A technique to perform unbinned model-independent analysis of a coherent admixture of \({D} ^0\) and \({\overline{D}{}} {}^0\) states decaying to a multibody final state is proposed. It is illustrated in detail using the measurement of the UT angle \(\gamma \) from \(B\rightarrow DK\) decays. Unlike the well-known technique with Dalitz plot binning, the proposed method employs Fourier analysis of the spectrum of the strong phase difference between the \({D} ^0\) and \({\overline{D}{}} {}^0\) amplitudes. While the method relies on an amplitude model to reach optimal statistical precision, it is unbiased by construction even if the wrong model is used.

A study of the feasibility of the proposed method has been performed with simulated pseudoexperiments. The precision of the method does not depend strongly on the number of Fourier expansion terms used, and even with only the single leading term yields sensitivity comparable to that of the binned model-independent approach. A modification of the procedure, where Fourier expansion is performed in two regions of the Dalitz plot separated according to the ratio of the suppressed and favoured amplitudes, provides \(\gamma \) sensitivity better than the most optimal binned strategy. The gain compared to the binned approach is especially significant if the size of the correlated \({{D} ^0} {{\overline{D}{}} {}^0} \) sample, which determines the strong phase in D meson decay, is small. Possible ways of improving the sensitivity of the proposed technique even further are identified and need further study.
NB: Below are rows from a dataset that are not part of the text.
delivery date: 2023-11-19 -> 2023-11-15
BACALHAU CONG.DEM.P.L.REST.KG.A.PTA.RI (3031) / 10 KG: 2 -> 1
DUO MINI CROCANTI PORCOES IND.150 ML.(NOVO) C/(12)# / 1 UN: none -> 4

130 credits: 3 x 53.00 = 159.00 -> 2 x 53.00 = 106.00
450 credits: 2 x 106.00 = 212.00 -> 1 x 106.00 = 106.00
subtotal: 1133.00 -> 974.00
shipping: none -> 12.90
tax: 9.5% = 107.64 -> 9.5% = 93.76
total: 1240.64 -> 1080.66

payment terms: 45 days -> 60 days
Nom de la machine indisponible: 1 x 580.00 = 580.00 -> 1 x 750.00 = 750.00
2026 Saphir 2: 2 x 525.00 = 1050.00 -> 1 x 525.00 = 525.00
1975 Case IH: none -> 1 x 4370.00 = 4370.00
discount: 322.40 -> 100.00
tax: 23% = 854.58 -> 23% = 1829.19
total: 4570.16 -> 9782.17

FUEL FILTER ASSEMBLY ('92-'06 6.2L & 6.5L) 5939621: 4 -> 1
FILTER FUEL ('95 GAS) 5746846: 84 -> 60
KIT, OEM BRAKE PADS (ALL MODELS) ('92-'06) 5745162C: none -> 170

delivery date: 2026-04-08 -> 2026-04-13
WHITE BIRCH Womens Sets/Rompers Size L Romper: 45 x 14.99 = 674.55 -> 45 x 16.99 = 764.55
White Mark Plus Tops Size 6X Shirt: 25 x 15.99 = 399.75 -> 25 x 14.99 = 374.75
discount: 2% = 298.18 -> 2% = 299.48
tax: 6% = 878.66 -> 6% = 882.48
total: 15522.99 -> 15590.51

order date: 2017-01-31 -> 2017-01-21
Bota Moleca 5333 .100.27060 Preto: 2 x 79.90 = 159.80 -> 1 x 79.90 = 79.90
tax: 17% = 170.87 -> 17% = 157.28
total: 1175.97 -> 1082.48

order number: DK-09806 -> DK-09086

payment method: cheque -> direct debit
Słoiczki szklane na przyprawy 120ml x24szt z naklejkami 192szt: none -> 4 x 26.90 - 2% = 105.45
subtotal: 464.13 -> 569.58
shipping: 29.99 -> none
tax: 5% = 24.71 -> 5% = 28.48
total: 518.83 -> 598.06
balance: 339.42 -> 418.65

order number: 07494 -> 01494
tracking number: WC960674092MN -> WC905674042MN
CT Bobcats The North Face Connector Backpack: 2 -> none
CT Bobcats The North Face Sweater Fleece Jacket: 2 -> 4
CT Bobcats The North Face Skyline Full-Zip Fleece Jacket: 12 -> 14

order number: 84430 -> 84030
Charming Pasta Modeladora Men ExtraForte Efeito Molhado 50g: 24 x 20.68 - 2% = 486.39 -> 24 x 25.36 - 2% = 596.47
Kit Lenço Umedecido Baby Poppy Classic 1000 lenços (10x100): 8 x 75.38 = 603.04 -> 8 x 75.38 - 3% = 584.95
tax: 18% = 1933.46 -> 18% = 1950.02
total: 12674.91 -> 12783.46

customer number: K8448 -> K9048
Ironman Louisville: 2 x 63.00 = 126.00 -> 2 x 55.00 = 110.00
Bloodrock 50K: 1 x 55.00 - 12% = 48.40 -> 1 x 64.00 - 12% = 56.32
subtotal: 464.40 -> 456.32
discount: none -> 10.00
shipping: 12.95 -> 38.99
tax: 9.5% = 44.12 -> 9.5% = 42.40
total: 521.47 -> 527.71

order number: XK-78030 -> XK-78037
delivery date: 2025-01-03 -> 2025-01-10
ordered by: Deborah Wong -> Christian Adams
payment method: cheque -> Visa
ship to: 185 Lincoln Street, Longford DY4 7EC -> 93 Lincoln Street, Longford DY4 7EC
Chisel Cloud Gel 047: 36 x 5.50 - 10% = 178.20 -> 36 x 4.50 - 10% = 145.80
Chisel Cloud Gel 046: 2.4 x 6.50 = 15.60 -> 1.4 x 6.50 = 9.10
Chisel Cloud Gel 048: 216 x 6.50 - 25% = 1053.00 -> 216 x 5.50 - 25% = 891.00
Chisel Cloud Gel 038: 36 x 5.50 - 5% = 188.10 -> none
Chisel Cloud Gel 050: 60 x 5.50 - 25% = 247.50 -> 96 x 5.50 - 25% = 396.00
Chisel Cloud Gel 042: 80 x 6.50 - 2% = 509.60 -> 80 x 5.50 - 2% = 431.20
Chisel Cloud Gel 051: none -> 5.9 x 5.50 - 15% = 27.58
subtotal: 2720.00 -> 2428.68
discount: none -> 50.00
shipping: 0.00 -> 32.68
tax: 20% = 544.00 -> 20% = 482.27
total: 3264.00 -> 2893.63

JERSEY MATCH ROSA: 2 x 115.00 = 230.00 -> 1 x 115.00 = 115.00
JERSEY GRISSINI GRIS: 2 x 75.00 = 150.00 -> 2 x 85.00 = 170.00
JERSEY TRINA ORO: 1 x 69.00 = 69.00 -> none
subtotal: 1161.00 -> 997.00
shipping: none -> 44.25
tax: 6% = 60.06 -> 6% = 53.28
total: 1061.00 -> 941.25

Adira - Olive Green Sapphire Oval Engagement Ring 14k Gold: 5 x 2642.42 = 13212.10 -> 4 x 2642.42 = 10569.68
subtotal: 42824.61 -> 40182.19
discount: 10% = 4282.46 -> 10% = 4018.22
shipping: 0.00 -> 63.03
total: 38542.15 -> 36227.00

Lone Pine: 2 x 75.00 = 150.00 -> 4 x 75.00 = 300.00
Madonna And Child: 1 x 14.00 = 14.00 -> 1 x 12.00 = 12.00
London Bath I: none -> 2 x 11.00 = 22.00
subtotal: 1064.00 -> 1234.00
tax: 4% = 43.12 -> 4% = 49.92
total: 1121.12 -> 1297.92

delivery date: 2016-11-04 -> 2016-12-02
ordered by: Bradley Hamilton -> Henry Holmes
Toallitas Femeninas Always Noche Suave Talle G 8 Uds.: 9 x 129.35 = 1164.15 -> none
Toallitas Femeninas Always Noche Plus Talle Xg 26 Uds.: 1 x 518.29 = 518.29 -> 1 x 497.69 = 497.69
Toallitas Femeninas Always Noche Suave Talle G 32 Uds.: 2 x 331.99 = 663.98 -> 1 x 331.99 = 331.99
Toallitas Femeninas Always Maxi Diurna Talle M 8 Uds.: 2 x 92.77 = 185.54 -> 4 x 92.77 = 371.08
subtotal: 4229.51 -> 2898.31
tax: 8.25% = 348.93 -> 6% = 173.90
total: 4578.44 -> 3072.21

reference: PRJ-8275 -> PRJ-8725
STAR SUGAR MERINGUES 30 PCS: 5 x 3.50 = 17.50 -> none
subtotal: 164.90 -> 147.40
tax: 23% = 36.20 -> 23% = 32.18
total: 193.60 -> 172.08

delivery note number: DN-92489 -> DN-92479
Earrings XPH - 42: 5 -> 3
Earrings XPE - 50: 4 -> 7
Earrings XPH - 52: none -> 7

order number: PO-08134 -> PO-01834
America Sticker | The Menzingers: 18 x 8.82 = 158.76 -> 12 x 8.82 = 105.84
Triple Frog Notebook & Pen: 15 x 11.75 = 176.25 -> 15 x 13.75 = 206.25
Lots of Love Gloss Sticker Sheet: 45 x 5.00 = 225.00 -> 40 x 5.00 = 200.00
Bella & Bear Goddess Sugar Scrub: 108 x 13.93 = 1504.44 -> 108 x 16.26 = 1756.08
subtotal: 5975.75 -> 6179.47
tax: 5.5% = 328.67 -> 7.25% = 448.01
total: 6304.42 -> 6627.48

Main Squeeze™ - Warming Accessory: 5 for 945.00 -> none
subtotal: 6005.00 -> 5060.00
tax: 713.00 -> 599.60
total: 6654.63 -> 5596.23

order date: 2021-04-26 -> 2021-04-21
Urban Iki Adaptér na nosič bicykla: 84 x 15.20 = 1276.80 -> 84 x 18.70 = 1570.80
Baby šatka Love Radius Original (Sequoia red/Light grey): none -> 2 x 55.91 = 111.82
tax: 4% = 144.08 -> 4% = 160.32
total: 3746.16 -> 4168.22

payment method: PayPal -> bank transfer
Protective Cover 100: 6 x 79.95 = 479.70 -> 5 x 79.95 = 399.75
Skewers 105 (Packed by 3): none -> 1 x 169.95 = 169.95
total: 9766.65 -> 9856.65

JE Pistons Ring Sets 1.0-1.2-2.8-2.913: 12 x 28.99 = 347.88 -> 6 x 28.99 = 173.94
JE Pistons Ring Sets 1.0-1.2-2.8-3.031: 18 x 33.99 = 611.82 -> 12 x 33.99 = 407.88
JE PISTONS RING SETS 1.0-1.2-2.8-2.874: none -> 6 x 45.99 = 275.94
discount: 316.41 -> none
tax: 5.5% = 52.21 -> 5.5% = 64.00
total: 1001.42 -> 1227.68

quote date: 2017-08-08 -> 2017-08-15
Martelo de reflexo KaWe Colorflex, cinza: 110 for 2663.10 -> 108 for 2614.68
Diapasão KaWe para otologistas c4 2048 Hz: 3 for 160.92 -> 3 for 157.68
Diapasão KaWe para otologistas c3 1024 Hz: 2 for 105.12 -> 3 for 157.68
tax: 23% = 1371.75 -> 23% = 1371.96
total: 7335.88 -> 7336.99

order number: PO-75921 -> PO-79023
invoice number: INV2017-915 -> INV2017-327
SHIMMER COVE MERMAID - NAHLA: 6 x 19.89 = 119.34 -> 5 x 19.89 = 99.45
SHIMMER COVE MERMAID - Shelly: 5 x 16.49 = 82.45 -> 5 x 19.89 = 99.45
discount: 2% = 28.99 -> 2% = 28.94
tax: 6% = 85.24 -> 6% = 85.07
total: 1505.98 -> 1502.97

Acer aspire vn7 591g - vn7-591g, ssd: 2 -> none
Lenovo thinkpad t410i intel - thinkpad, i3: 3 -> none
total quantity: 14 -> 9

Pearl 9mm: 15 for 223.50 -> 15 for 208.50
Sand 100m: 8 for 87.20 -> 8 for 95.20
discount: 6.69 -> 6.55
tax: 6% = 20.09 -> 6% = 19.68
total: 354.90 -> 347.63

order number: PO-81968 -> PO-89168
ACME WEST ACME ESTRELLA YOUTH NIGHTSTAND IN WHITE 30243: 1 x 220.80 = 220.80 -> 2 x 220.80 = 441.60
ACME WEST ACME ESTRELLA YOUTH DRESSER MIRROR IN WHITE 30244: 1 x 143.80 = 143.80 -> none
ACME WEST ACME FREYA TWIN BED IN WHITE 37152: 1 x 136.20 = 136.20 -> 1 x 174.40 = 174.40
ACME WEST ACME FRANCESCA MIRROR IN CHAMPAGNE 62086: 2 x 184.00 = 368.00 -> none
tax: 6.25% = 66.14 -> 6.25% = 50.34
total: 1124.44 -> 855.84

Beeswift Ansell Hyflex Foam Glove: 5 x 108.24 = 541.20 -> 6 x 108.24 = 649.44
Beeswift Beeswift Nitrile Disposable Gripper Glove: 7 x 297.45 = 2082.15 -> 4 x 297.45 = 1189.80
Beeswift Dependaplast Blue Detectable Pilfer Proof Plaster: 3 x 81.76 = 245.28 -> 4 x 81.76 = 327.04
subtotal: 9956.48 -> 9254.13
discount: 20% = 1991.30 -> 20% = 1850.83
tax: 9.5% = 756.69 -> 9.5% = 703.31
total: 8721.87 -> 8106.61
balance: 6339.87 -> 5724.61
The method is not limited to \(\gamma \) measurements with three-body D decays and can be generalised to any analysis where the parameters of a coherent admixture of \({{D} ^0} \) and \({{\overline{D}{}} {}^0} \) in a multibody final state need to be determined, such as measurements of charm mixing and \(C\!P\) violation, and measurements of the UT angle \(\beta \) in \(B\rightarrow D h^0\) decays. The technique could also be useful in \(\gamma \) measurements with a double Dalitz plot analysis of \(B\rightarrow DK\pi \), \(D\rightarrow {{K} ^0_\mathrm{\scriptscriptstyle S}} {{\pi } ^+} {{\pi } ^-} \) decay; in that case the Fourier expansion can be applied to both the B and the D Dalitz plots.